Net borrowing was $2,199.6 billion in the third quarter, decreasing $441.8 billion from $2,641.4 billion in the second quarter (charts 3 and 4 and table 1).

Table 1. Net Government Saving and Net Lending or Net Borrowing
(Billions of dollars, seasonally adjusted at annual rates)
Line   Level Change from preceding quarter
2021 2020 2021
III IV I II III
1 Current receipts 6,763.0 141.1 229.5 275.2 186.0
2 Current expenditures 8,820.1 −1,253.2 2,141.9 −1,341.6 −240.8
             
3 Net government saving −2,057.1 1,394.3 −1,912.3 1,616.6 426.9
4 Federal −2,249.9 1,376.2 −1,948.8 776.2 1,062.8
5 State and local 192.8 18.1 36.4 840.5 −635.9
             
6 Net lending or net borrowing (−) −2,199.6 1,375.3 −2,088.2 1,821.0 441.8
7 Federal −2,352.9 1,368.5 −2,134.0 964.5 1,066.3
8 State and local 153.3 6.8 45.8 856.6 −624.6

Net federal government saving was −$2,249.9 billion in the third quarter, increasing $1,062.8 billion from −$3,312.7 billion in the second quarter (table 2). In the third quarter, current receipts decelerated and current expenditures decreased more.

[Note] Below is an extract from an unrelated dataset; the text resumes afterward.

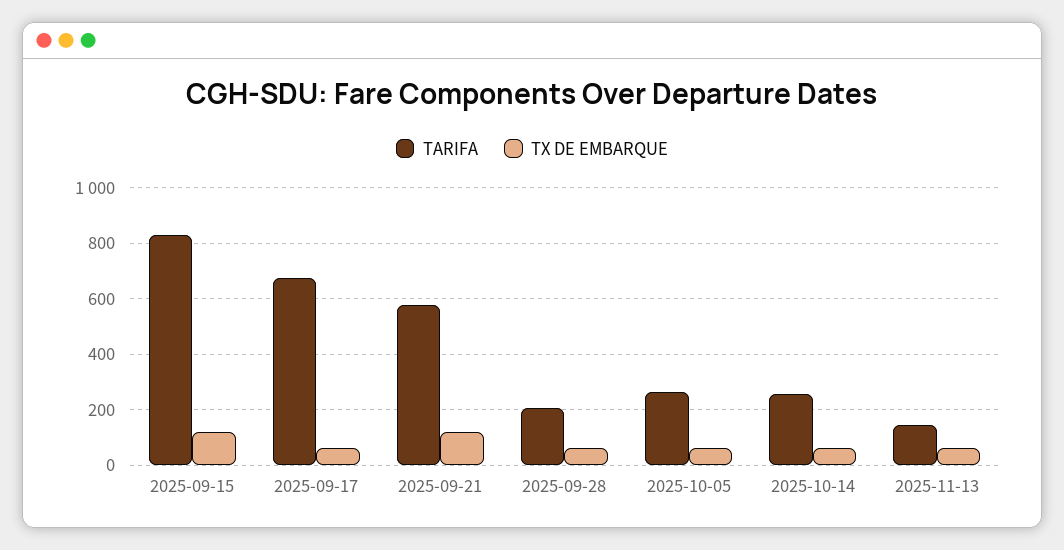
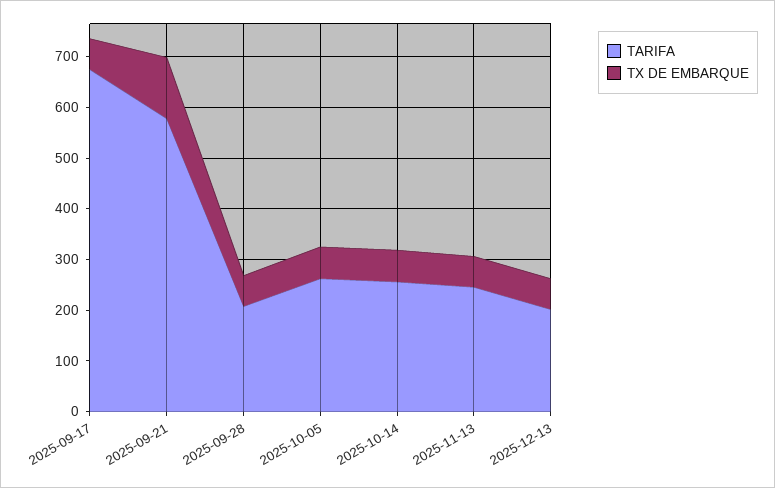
TARIFA, 2025-09-15: 825 -> none
TX DE EMBARQUE, 2025-09-15: 125 -> none
TARIFA, 2025-11-13: 150 -> 240
TARIFA, 2025-12-13: none -> 200
TX DE EMBARQUE, 2025-12-13: none -> 60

Federal government net borrowing was $2,352.9 billion in the third quarter, decreasing $1,066.3 billion from $3,419.2 billion in the second quarter.

  • Personal current taxes (line 3) continued to decelerate in the third quarter, reflecting a deceleration in both withheld taxes and nonwithheld taxes. The deceleration in withheld taxes reflects the pattern of wages. The deceleration in nonwithheld taxes reflects a deceleration in nonwage income.

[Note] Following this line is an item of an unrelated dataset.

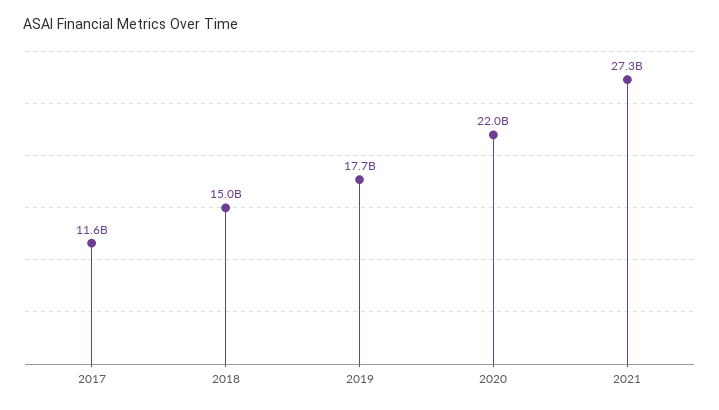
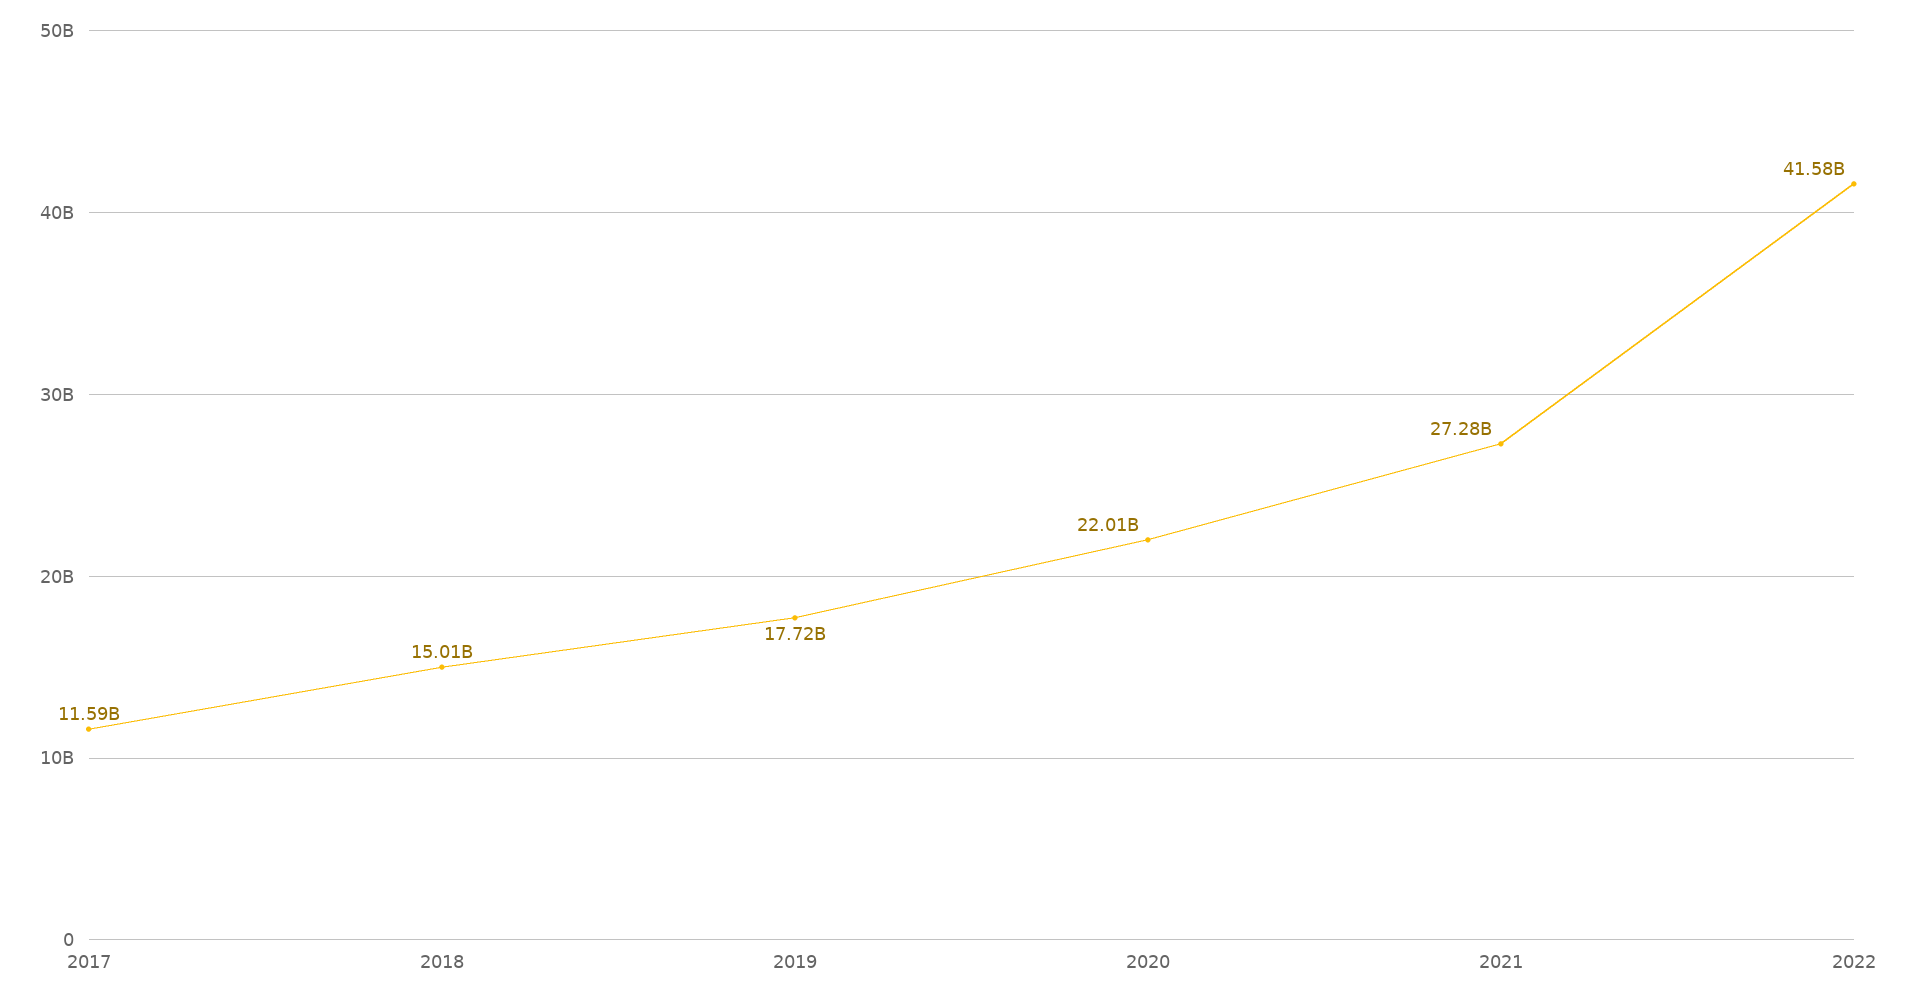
2022: none -> 41580000000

  • Taxes on production and imports (line 4) turned down in the third quarter, reflecting downturns in customs duties and excise taxes. Within excise taxes, gasoline excise taxes and alcoholic beverage excise taxes turned down.
  • Taxes on corporate income (line 5) decelerated in the third quarter, reflecting a deceleration in corporate profits.

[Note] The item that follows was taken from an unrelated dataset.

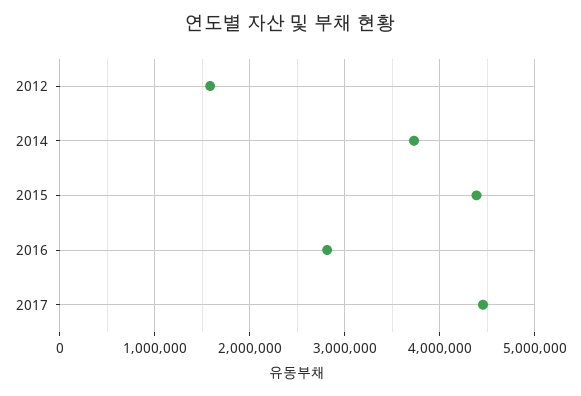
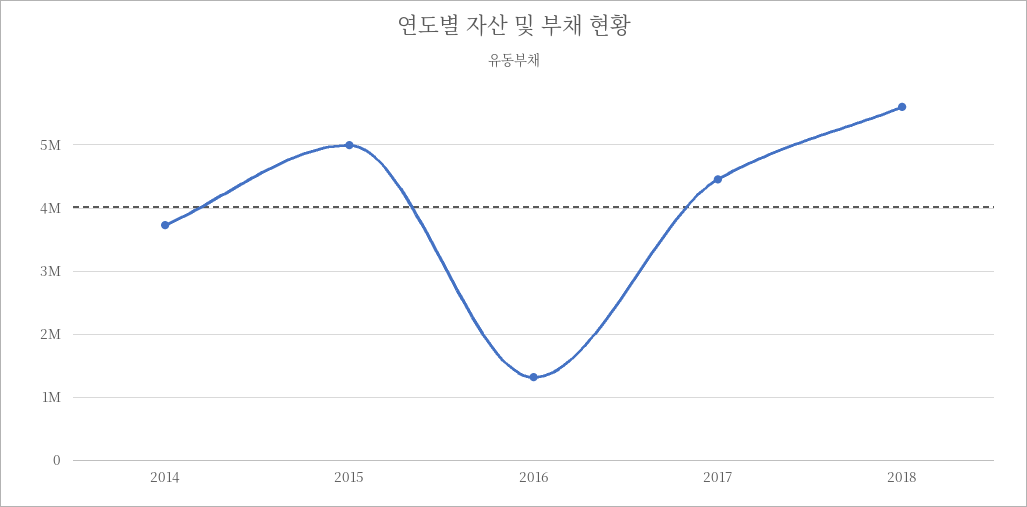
2012: 1600000 -> none
2015: 4400000 -> 5000000
2016: 2800000 -> 1300000
2018: none -> 5600000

  • Contributions for government social insurance (line 7) decelerated in the third quarter, reflecting the pattern of wages. Contributions for FICA (Federal Insurance Contributions Act) by employers, employees, and the self-employed decelerated.
  • Income receipts on assets (line 8) decelerated in the third quarter, reflecting a deceleration in dividends from the Federal Reserve banks and a downturn in interest receipts. The downturn in interest receipts reflects a downturn in interest received from the rest of the world.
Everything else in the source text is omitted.